§ **TASK TO CARRY OUT**
Copy out each line of the entries where the word "sizing" is present.

§ **Excerpts from a dataset**
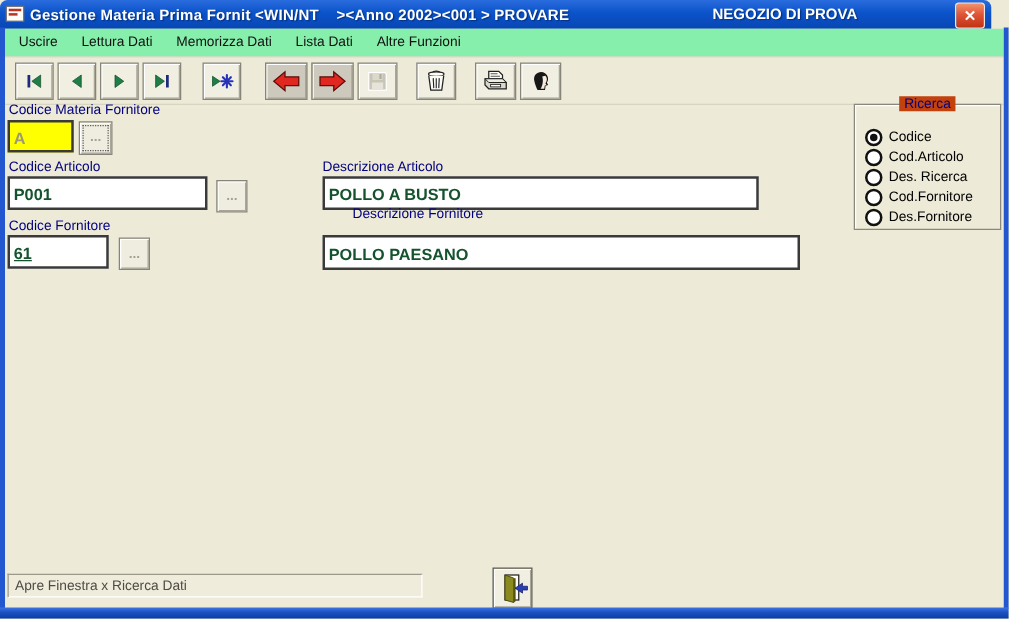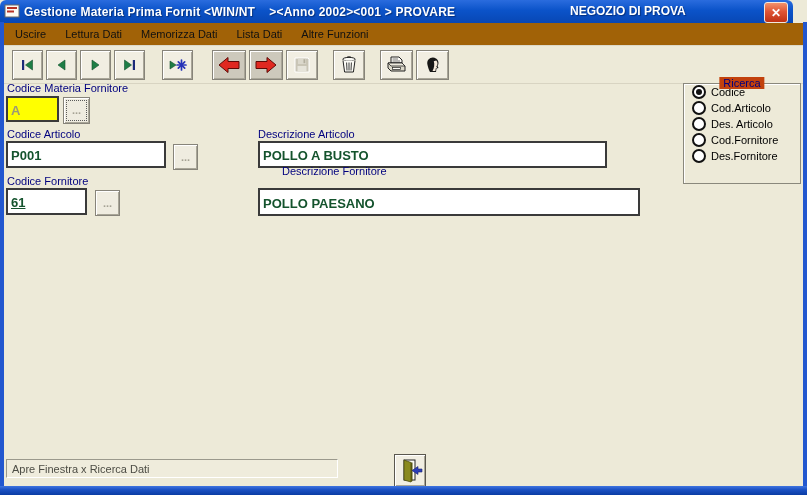--- a/index.html
+++ b/index.html
@@ -12,21 +12,21 @@
     border-radius:6px 6px 0 0;display:flex;align-items:center;color:#fff;}
   .titlebar .win-icon{margin:0 4px 0 4px;display:flex;}
   .title-text{font-size:12px;font-weight:bold;white-space:pre;letter-spacing:.2px;text-shadow:1px 1px 1px #04307E;}
   .title-right{position:absolute;left:570px;top:4px;font-size:12px;font-weight:bold;text-shadow:1px 1px 1px #04307E;}
   .close-btn{position:absolute;right:5px;top:2px;width:22px;height:19px;border-radius:3px;
     background:linear-gradient(180deg,#F2926C 0%,#DF5535 45%,#C03214 100%);
     border:1px solid #F0E8E0;color:#fff;font-size:12px;font-weight:bold;
     display:flex;align-items:center;justify-content:center;cursor:pointer;}
 
   
-  .menubar{position:absolute;top:23px;left:4px;right:4px;height:22px;background:#a16207;
+  .menubar{position:absolute;top:23px;left:4px;right:4px;height:22px;background:#86efac;
     display:flex;align-items:center;padding-left:8px;border-bottom:1px solid #DDD9C8;}
   .menu-item{font-size:11px;color:#111;margin-right:13px;padding:2px 3px;cursor:default;}
 
   
   .toolbar{position:absolute;top:46px;left:4px;right:4px;height:37px;background:#EDEAD8;
     display:flex;align-items:center;padding-left:8px;border-bottom:1px solid #D8D4C2;}
   .tbtn{width:31px;height:30px;background:#F1EEE2;border:1px solid #87847A;
     box-shadow:inset 1px 1px 0 #FFFFFF, inset -1px -1px 0 #A9A698;
     display:flex;align-items:center;justify-content:center;margin-right:3px;cursor:pointer;padding:0;}
   .tbtn.gray{background:#CDC9BC;width:34px;}
@@ -43,21 +43,21 @@
     box-shadow:inset 1px 1px 0 #FFFFFF, inset -1px -1px 0 #A9A698;
     font-size:11px;font-weight:bold;color:#A5A294;text-align:center;line-height:18px;cursor:pointer;}
   .browse-btn.focused .focus-rect{position:absolute;inset:3px;outline:1px dotted #5A5A5A;}
 
   
   .groupbox{position:absolute;left:683px;top:83px;width:118px;height:101px;box-sizing:border-box;
     border:1px solid #8A887C;box-shadow:1px 1px 0 #FFFFFF inset;}
   .groupbox-title{position:absolute;top:-7px;left:50%;transform:translateX(-50%);background:#c2410c;
     padding:0 4px;font-size:11px;color:#00007F;white-space:nowrap;}
   .radio-row{display:flex;align-items:center;height:16px;margin:0 0 0 8px;cursor:pointer;}
-  .radio-row:first-of-type{margin-top:0;}
+  .radio-row:first-of-type{margin-top:18px;}
   .radio-circle{width:10px;height:10px;border-radius:50%;background:#fff;border:2px solid #111;
     margin-right:5px;position:relative;flex:none;}
   .radio-row.selected .radio-circle::after{content:"";position:absolute;left:2px;top:2px;width:6px;height:6px;
     border-radius:50%;background:#111;}
   .radio-label{font-size:11px;color:#000;}
 
   
   .status-panel{position:absolute;left:6px;top:459px;width:332px;height:19px;box-sizing:border-box;
     background:#EFECDC;border:1px solid #9B998C;border-right-color:#FFFFFF;border-bottom-color:#FFFFFF;
     font-size:11px;color:#4C4C44;padding:3px 0 0 5px;}
@@ -209,21 +209,21 @@
     <div class="radio-row selected">
       <span class="radio-circle"></span>
       <span class="radio-label">Codice</span>
     </div>
     <div class="radio-row">
       <span class="radio-circle"></span>
       <span class="radio-label">Cod.Articolo</span>
     </div>
     <div class="radio-row">
       <span class="radio-circle"></span>
-      <span class="radio-label">Des. Articolo</span>
+      <span class="radio-label">Des. Ricerca</span>
     </div>
     <div class="radio-row">
       <span class="radio-circle"></span>
       <span class="radio-label">Cod.Fornitore</span>
     </div>
     <div class="radio-row">
       <span class="radio-circle"></span>
       <span class="radio-label">Des.Fornitore</span>
     </div>
   </div>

§ **RESPONSE AREA**
   .groupbox{position:absolute;left:683px;top:83px;width:118px;height:101px;box-sizing:border-box;
   .status-panel{position:absolute;left:6px;top:459px;width:332px;height:19px;box-sizing:border-box;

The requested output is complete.